* _Work to complete_: Without changing a character, return the entries, but not the images they hold.

Front-end code change data:
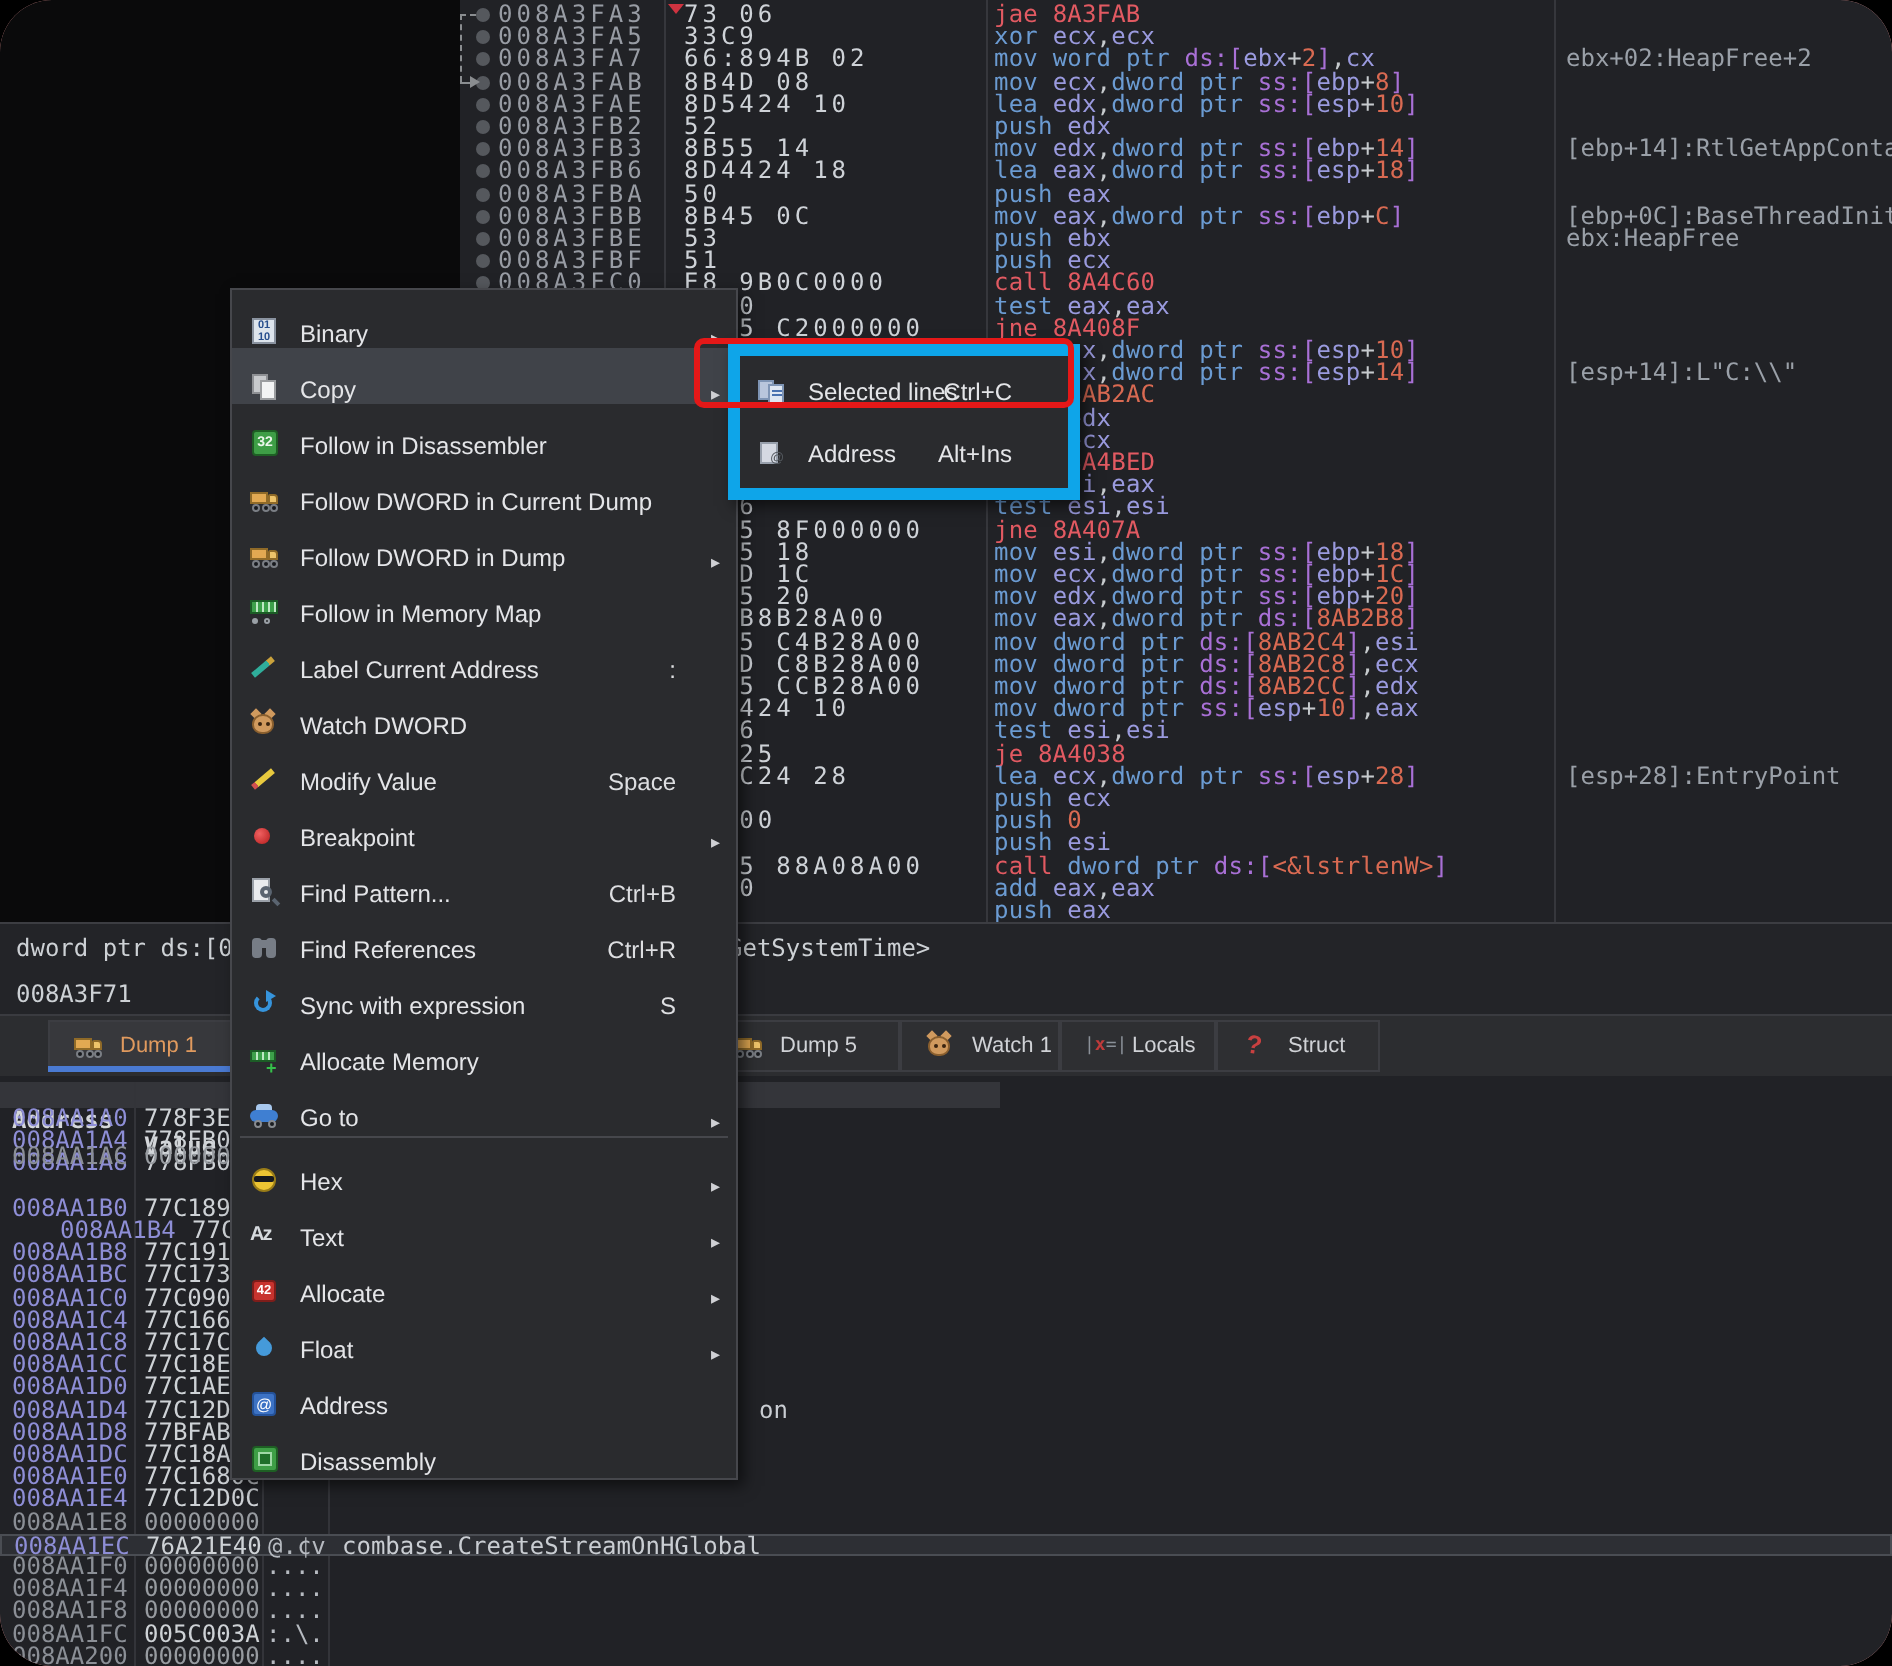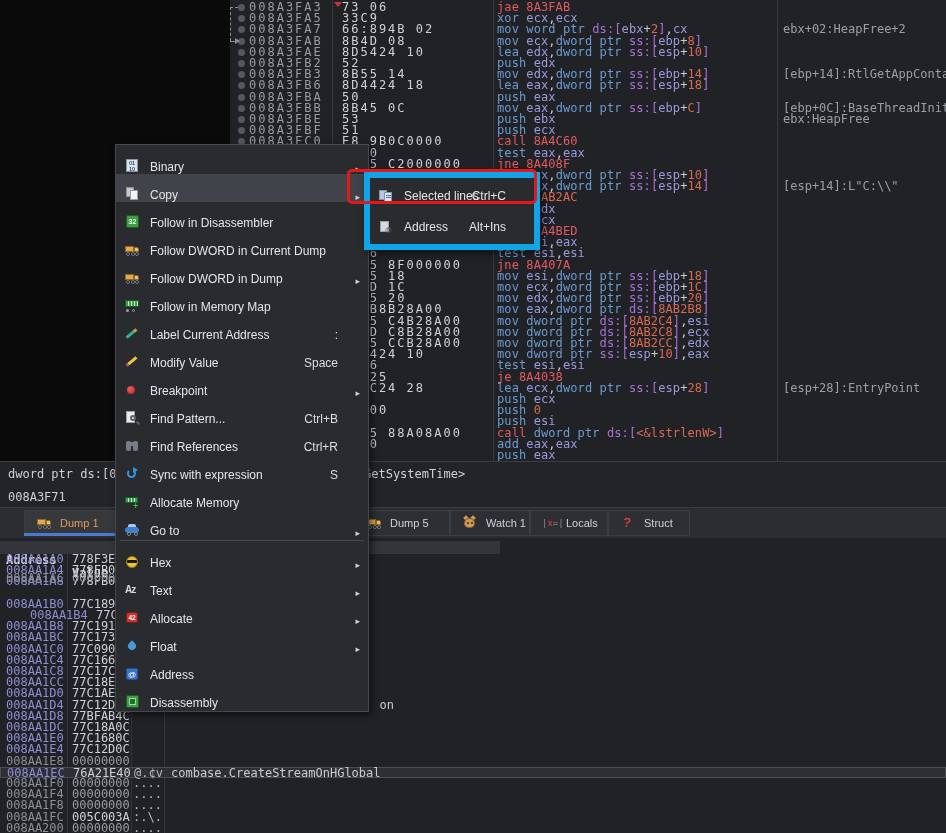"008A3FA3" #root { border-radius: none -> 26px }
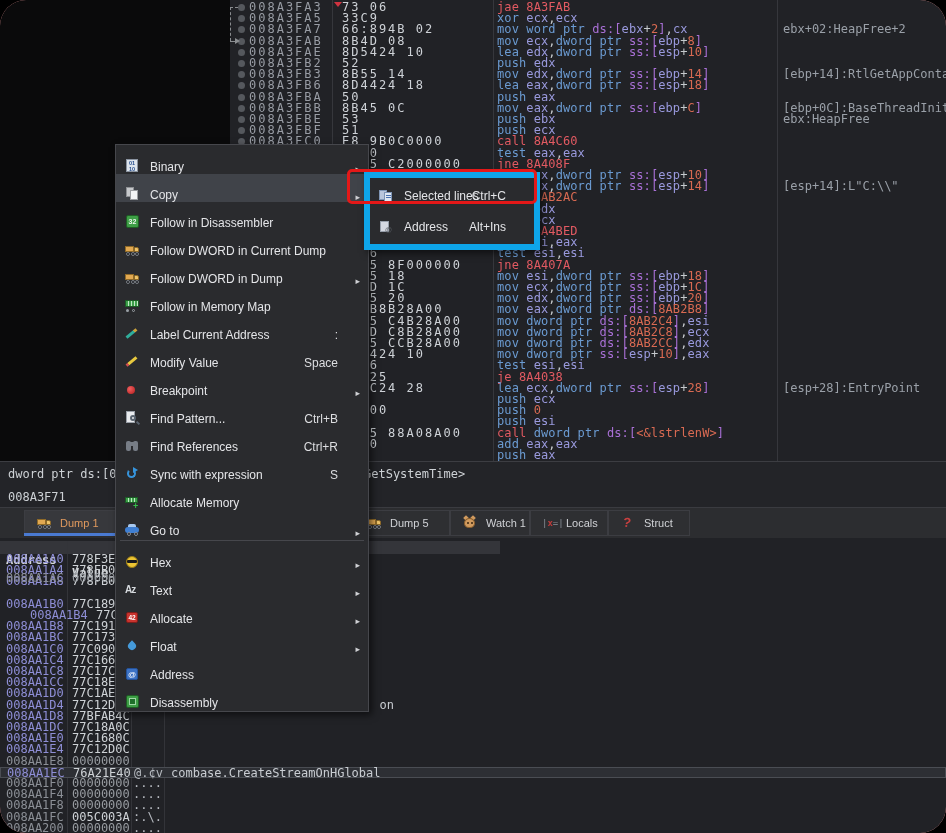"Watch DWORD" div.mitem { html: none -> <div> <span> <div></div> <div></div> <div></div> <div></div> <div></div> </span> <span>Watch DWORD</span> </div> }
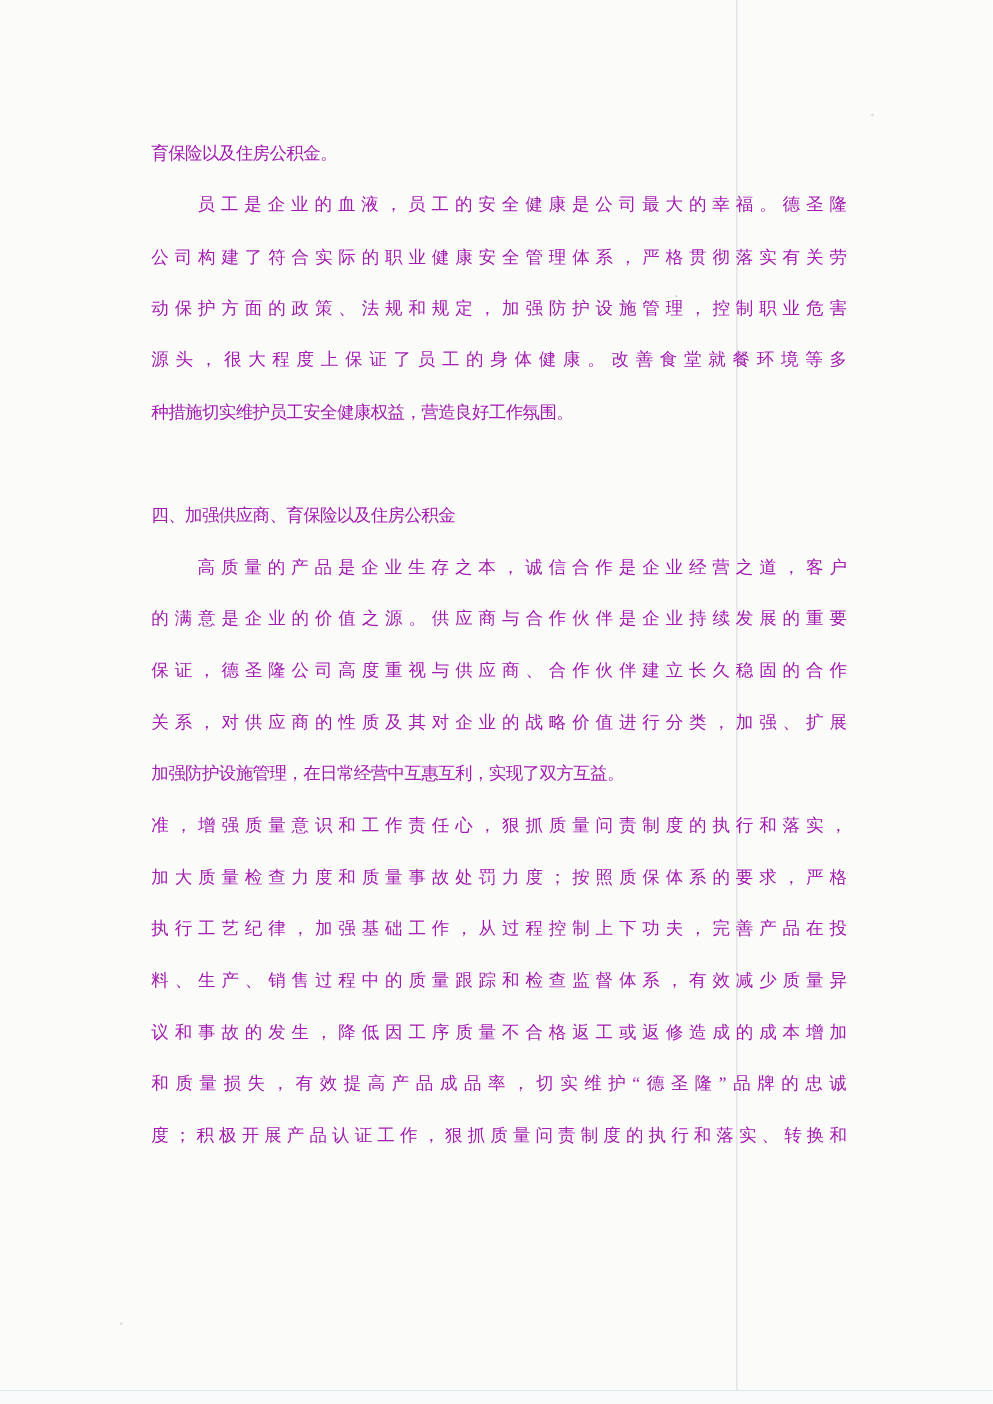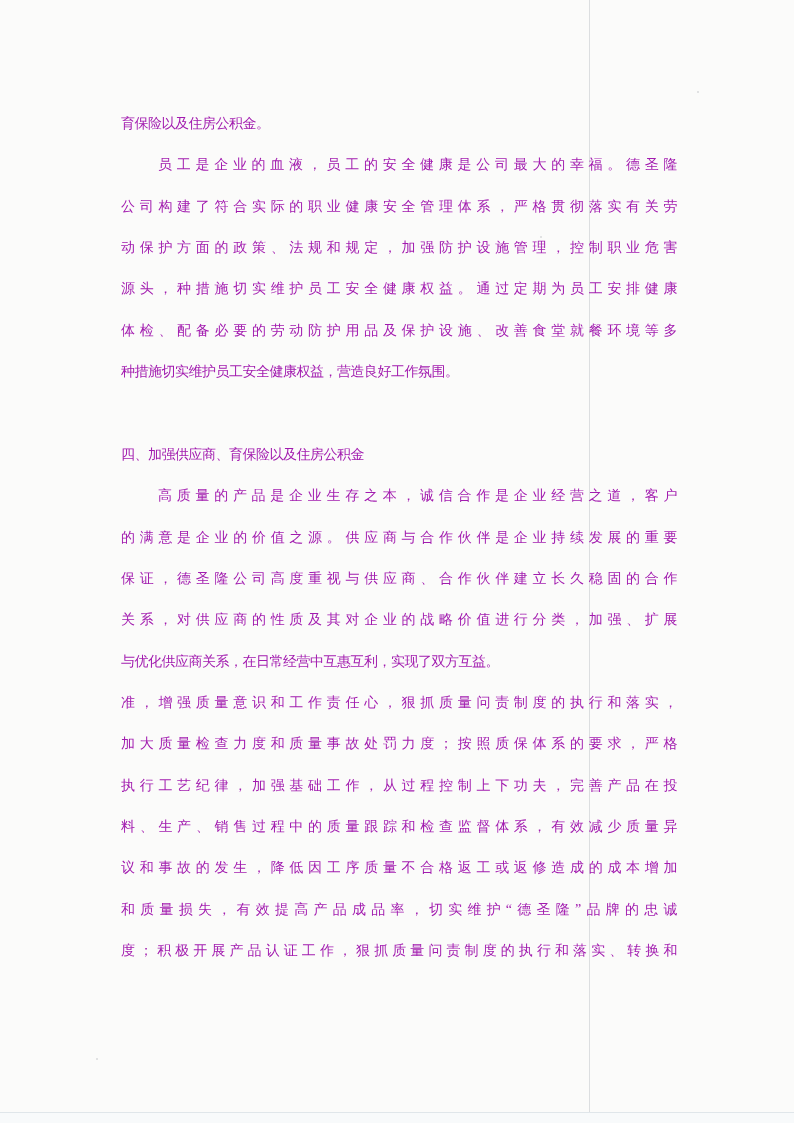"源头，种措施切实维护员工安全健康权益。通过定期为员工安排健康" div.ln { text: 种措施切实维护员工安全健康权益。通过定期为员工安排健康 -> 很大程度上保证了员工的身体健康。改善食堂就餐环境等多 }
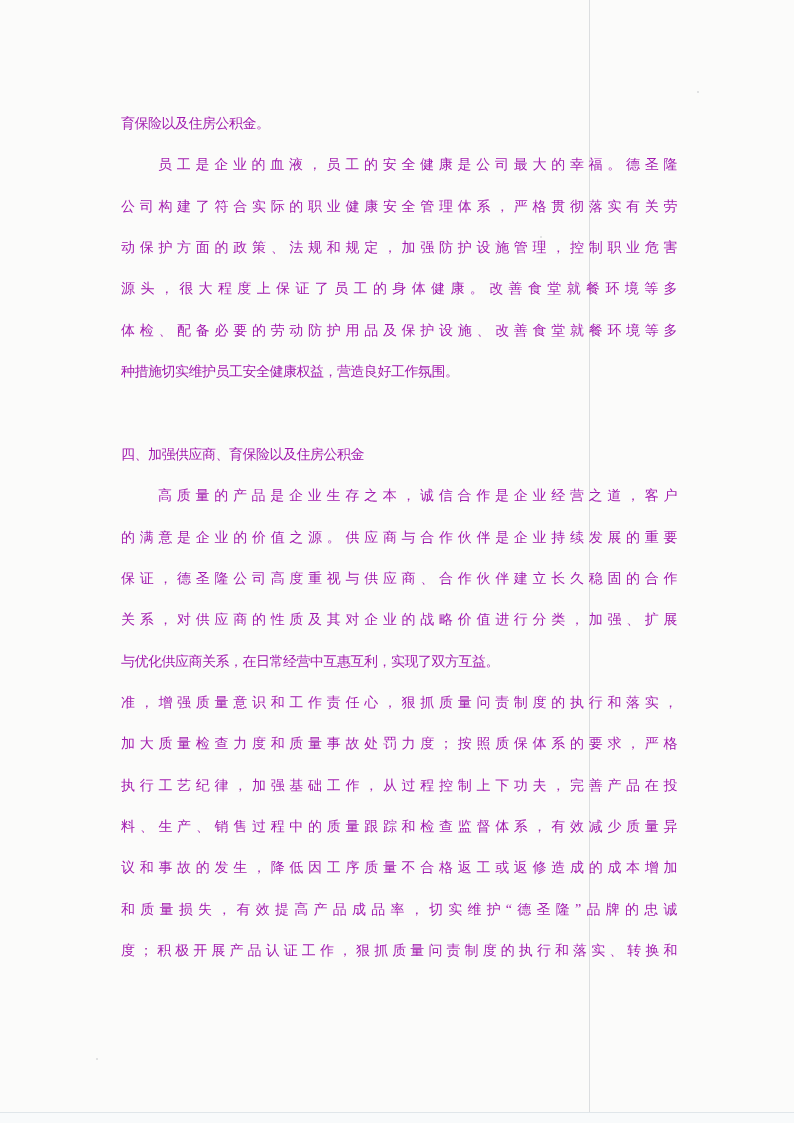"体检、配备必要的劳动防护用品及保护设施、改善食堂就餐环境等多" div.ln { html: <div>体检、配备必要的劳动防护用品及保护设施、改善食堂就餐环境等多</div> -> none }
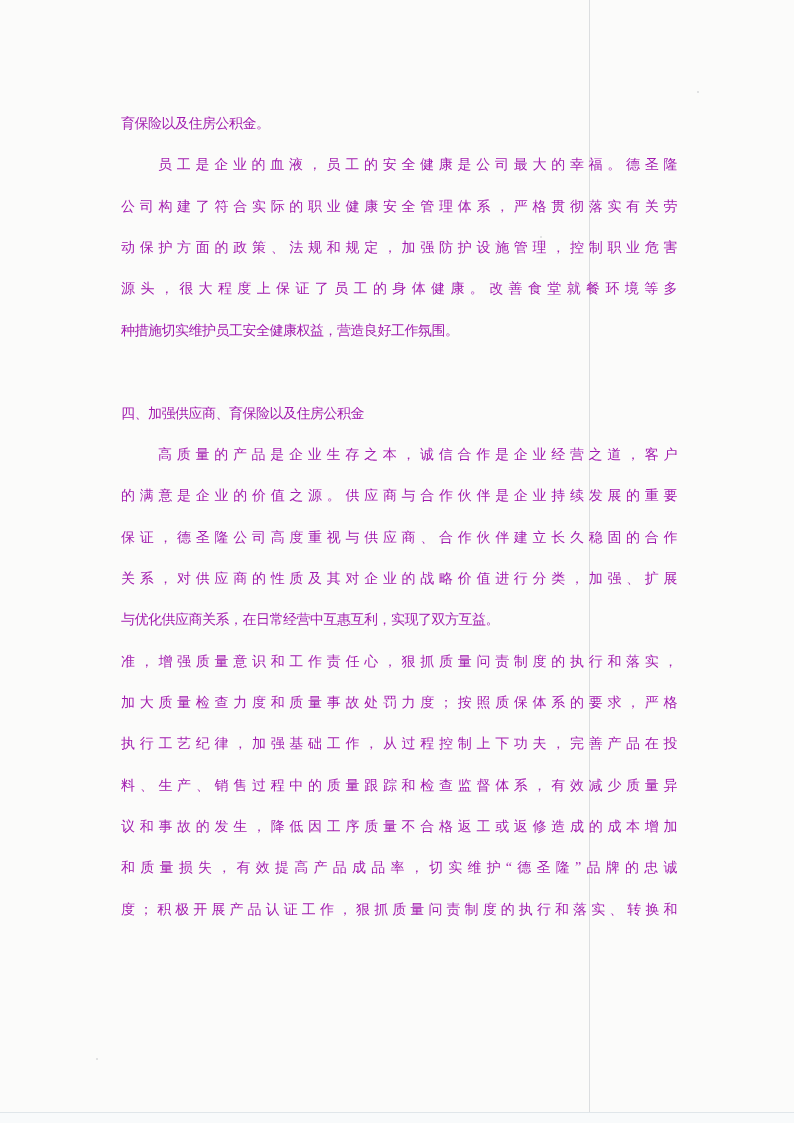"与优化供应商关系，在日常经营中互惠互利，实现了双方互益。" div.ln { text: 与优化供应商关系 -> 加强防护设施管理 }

* _Output below_:
"008A3FA3" #root { border-radius: none -> 26px }
"Watch DWORD" div.mitem { html: none -> <div> <span> <div></div> <div></div> <div></div> <div></div> <div></div> </span> <span>Watch DWORD</span> </div> }
"源头，种措施切实维护员工安全健康权益。通过定期为员工安排健康" div.ln { text: 种措施切实维护员工安全健康权益。通过定期为员工安排健康 -> 很大程度上保证了员工的身体健康。改善食堂就餐环境等多 }
"体检、配备必要的劳动防护用品及保护设施、改善食堂就餐环境等多" div.ln { html: <div>体检、配备必要的劳动防护用品及保护设施、改善食堂就餐环境等多</div> -> none }
"与优化供应商关系，在日常经营中互惠互利，实现了双方互益。" div.ln { text: 与优化供应商关系 -> 加强防护设施管理 }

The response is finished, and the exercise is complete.